Ungefragt – Die ProfiFoto-Kolumne von Hendrik Neubauer

Hendrik Neubauer | Schriftsteller und Journalist | am 19. Mai 2018 im Hotel Worpsweder Tor | Exzerpt von #minnsche

[…] Im schönen Mai traf es sich, dass ich bei einem Termin mit Dieter Röseler in Worpswede Einblick nehmen konnte in die Porträt-Basismappe #minnsche. Das Projekt ist noch in der Entwicklung. Aber es machte mir selbst noch mal deutlich, wie erhellend der Blick in die Fotogeschichte für zeitgenössische Fotografen sein kann. Röseler hat sich von August Sanders „Antlitz der Zeit“ inspirieren lassen. Sander hat der Gesellschaft vor hundert Jahren einen Spiegel vorgehalten. Nur #minnsche verharrt nun nicht in einer Hommage an Sander. „Nichts ist Anfang des 21. Jahrhunderts so sicher wie die Unsicherheit”, hat der Kunstkritiker Klaus Honnef in Anbetracht der Arbeit bereits konstatiert. Ja, Unsicherheit spiegelt sich bei der Betrachtung in der Serie #minnsche wider. Unsere Arbeitsplätze und unser Broterwerb sind existenziell für den Einzelnen. Nie war die Vielfalt an Beschäftigungen so groß und unüberschaubar, aber auch noch nie war die Unsicherheit so groß wie heute?! Nur urteilten die Menschen unter den Auswirkungen des 1. Weltkrieges und Wirtschaftskrisen in den 1920er-Jahren nicht genauso? Was droht den Menschen heute – Robotik und Künstliche Intelligenz? Wie sieht die Zukunft der Arbeit aus?

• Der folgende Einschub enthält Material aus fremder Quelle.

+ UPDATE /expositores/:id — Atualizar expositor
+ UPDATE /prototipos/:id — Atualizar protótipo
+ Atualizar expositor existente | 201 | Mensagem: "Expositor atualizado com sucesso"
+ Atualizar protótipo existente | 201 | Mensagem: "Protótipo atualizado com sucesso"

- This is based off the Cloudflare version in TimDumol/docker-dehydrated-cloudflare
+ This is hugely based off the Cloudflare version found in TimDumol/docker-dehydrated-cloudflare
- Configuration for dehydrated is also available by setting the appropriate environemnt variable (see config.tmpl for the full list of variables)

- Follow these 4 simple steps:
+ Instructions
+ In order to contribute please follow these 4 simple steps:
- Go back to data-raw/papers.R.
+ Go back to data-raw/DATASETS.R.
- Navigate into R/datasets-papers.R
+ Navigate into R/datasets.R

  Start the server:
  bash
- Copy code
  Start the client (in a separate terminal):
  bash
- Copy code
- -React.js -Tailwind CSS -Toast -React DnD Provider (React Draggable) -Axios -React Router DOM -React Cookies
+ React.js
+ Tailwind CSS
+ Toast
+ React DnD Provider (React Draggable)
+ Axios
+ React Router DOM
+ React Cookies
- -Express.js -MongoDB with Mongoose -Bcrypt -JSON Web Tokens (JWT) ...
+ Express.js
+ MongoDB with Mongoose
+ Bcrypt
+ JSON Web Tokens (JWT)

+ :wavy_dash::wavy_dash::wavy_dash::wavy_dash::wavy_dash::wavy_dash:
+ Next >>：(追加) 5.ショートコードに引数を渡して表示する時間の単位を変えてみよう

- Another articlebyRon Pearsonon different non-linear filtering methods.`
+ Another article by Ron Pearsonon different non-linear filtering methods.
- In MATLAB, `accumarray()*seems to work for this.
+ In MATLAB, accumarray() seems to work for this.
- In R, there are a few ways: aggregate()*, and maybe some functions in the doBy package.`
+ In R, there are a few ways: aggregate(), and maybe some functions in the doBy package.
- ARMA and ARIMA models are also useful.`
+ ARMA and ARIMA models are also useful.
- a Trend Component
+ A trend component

Wie war noch mal die Frage? Hilft den Fotografen der Blick in die Fotogeschichte? Der Blick zurück ist nie Selbstzweck. Und zumindest #minnsche entwickelt auf diesem Weg ein bohrende Fragestellung. Gerade weil die Arbeit sich auf einen Klassiker bezieht und nicht in Epigonentum abdriftet.